In 1939, Guthrie relocated to New York City, where his music and his political views were embraced by the city's liberal, literary, and musical circles. Alan Lomax (1915-2002) put him on his Folk Music on the Air radio show and recorded several hours of Guthrie's songs and conversation for the Folk Song Archive of the Library of Congress. In 1940, Guthrie made his first album, Dust Bowl Ballads, which included "So Long It's Been Good to Know Ya", "I Ain't Got No Home", and "Tom Joad." The same year he started his autobiography, Bound for Glory, and wrote perhaps his most famous song: "This Land Is Your Land." Originally written as a reply to Irving Berlin's "God Bless America," Guthrie's words are set to the tune of an old gospel song, "When the World's On Fire." "This Land Is Your Land" is an eloquent plea for social equality, and a patriotic celebration of the beauty of the country, which Guthrie saw as the physical embodiment of liberty and justice for all.

In 1941, Guthrie was commissioned by the Department of the Interior to write music to celebrate the building of the new Colombia River Dam, and produced "Roll On, Colombia" and "Grand Coolee Dam." The same year, he met Pete Seeger (b. 1919), and together they formed the legendary folk group, the Almanac Singers. He wrote songs about the war in Europe, and famously wrote "This Machine Kills Fascists" on his guitar. When the United States joined the war, Guthrie served first in the Merchant Marine, and then the Army.

After the war and the break up of his first marriage, Guthrie married Marjorie Mazia, a dancer with the Martha Graham Company. They took a house in Coney Island and had four children-one of whom, Cathy, died in a tragic re-enactment of his sister's death, when the house caught fire. One of their other children, Arlo, has become a famous singer-songwriter in his own right. It was during this period, the most stable family life Guthrie ever knew, that he wrote his massively popular Songs to Grow On for Mother and Child.

But Guthrie's domestic stability did not last. Towards the end of the 1940s, his behavior became increasingly erratic. He took off in his car for California, where he married for a third time and had another child. Variously diagnosed as a schizophrenic and an alcoholic, Guthrie was neither. When his marriage fell apart, he returned to New York City in the mid-Fifties, where it was discovered that he was suffering from Huntington's chorea, the degenerative nervous disorder that killed his mother.

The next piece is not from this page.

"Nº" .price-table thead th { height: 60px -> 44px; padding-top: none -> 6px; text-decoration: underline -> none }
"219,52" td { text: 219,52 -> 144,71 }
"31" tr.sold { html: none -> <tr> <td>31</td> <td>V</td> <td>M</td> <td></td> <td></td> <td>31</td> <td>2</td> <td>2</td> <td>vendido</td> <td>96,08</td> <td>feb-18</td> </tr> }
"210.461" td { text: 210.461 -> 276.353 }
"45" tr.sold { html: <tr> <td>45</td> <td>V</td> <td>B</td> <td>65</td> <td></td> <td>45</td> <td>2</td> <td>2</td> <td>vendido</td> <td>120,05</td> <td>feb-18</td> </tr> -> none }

After a long illness, during which he was comforted by old friends like Pete Seeger and new ones like Bob Dylan (b. 1941), Woody Guthrie died on October 3, 1967.

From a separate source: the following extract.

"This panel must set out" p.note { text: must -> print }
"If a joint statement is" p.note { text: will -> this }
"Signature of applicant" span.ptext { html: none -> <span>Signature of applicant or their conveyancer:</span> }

Woody Guthrie lived through and experienced first hand some of the momentous events of the American twentieth century: the Depression, the Dust Bowl, the creation of trade unions, the Second World War, and the beginning of the Cold War. He absorbed it all, and became the voice of the marginalized, the disenfranchised, and the oppressed. He could be harshly realistic, romantic, satirical, tender, humorous and lyrical. He made heroes out of outlaws like Jesse James and Pretty Boy Floyd ("You won't never see an outlaw / Drive a family from their home"), and he made villains of politicians and bureaucrats, who robbed the poor not with a six-gun but "with a fountain-pen."

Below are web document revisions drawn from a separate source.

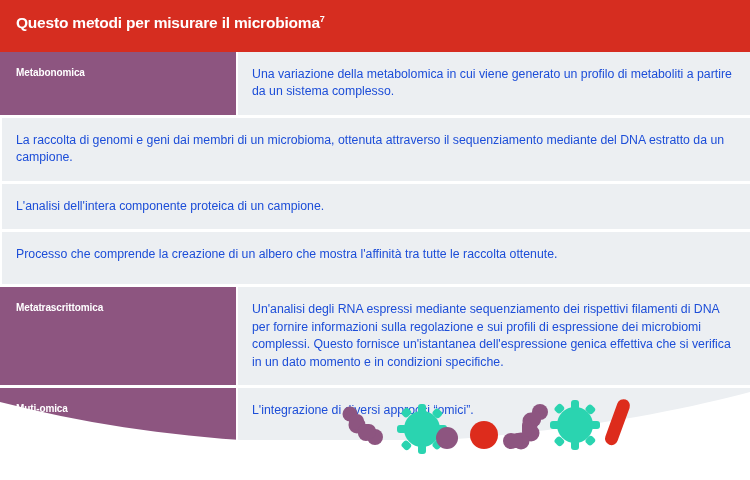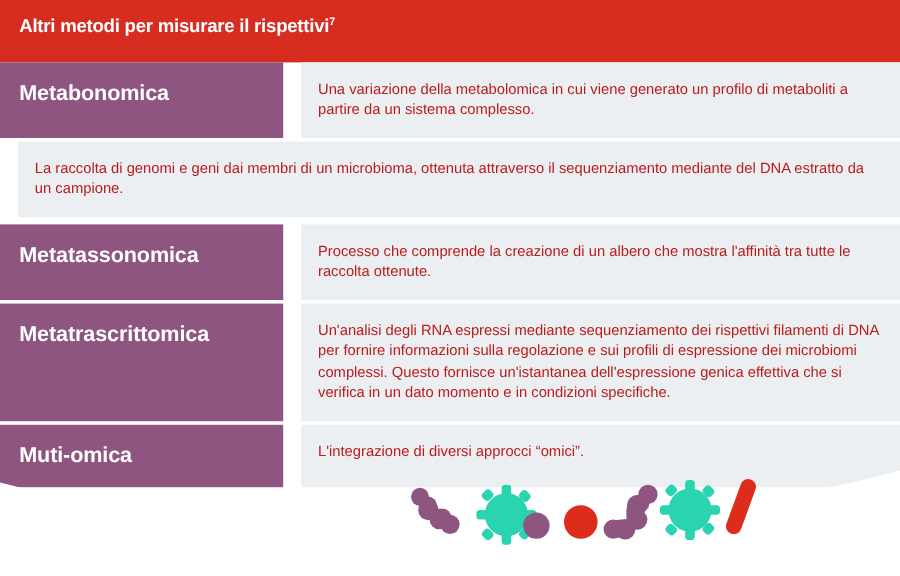"Altri metodi per misurare il" span { text: Altri metodi per misurare il rispettivi -> Questo metodi per misurare il microbioma }
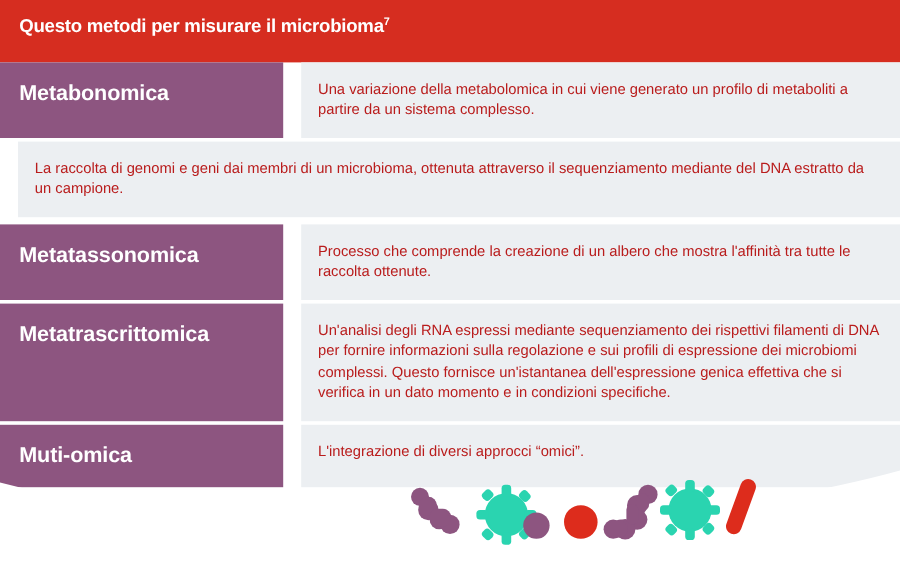"Metabonomica" .cell-term { font-size: 18px -> 10px }
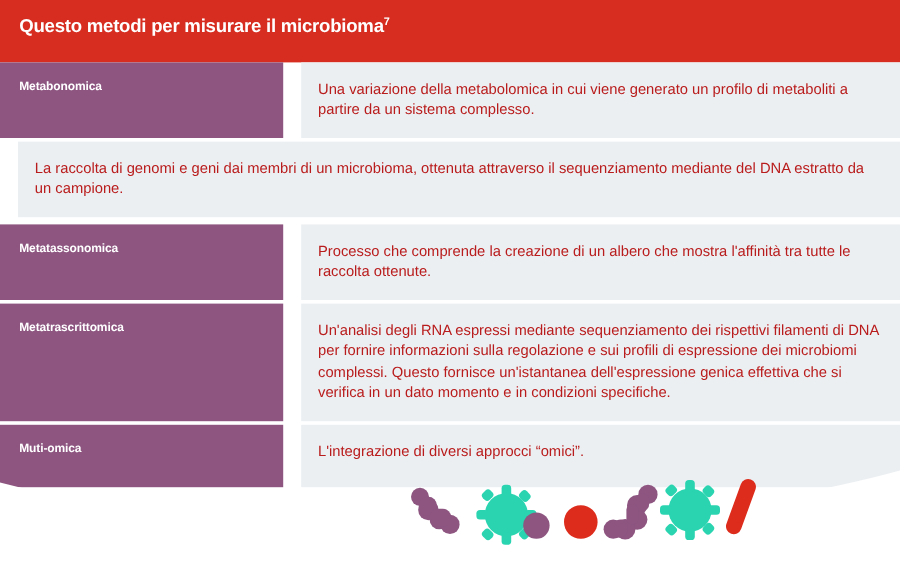"Una variazione della metabolomica in" .cell-def { color: #b91c1c -> #1d4ed8; margin-left: 15px -> 2px }
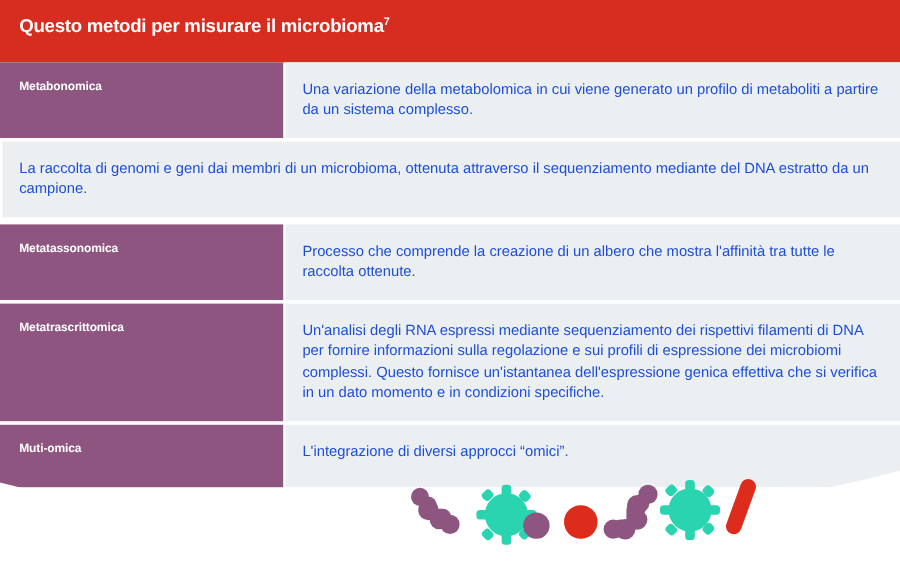"L'analisi dell'intera componente" div.cell-def { html: none -> <div>L'analisi dell'intera componente proteica di un campione.</div> }
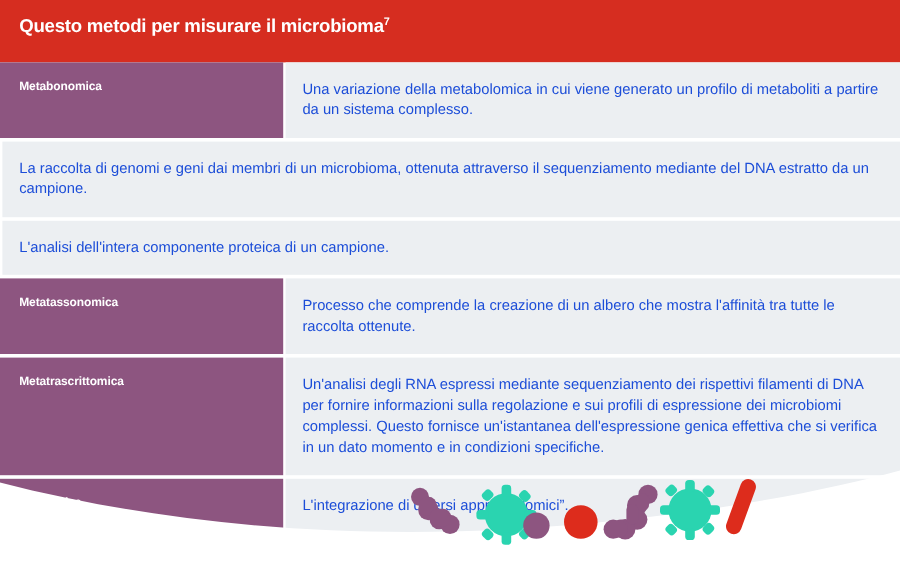"Metatassonomica" div.cell-term { html: <div>Metatassonomica</div> -> none }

Woody Guthrie celebrated family, he loved children, and he had an undying respect for the working men and women who were the heart and soul of the United States he cherished. He sang what he saw, and he was always honest. His is one of the most moving, eloquent, and influential American voices of the twentieth century. As John Steinbeck (1902-1968) wrote: "He is just a voice and a guitar. He sings the songs of a people and I suspect that he is, in a way, that people. Harsh voiced and nasal, his guitar hanging like a tire iron on a rusty rim, there is nothing sweet about Woody, and there is nothing sweet about the songs he sings. But there is something more important for those who will listen. There is the will of the people to endure and fight against oppression. I think we call this the American spirit."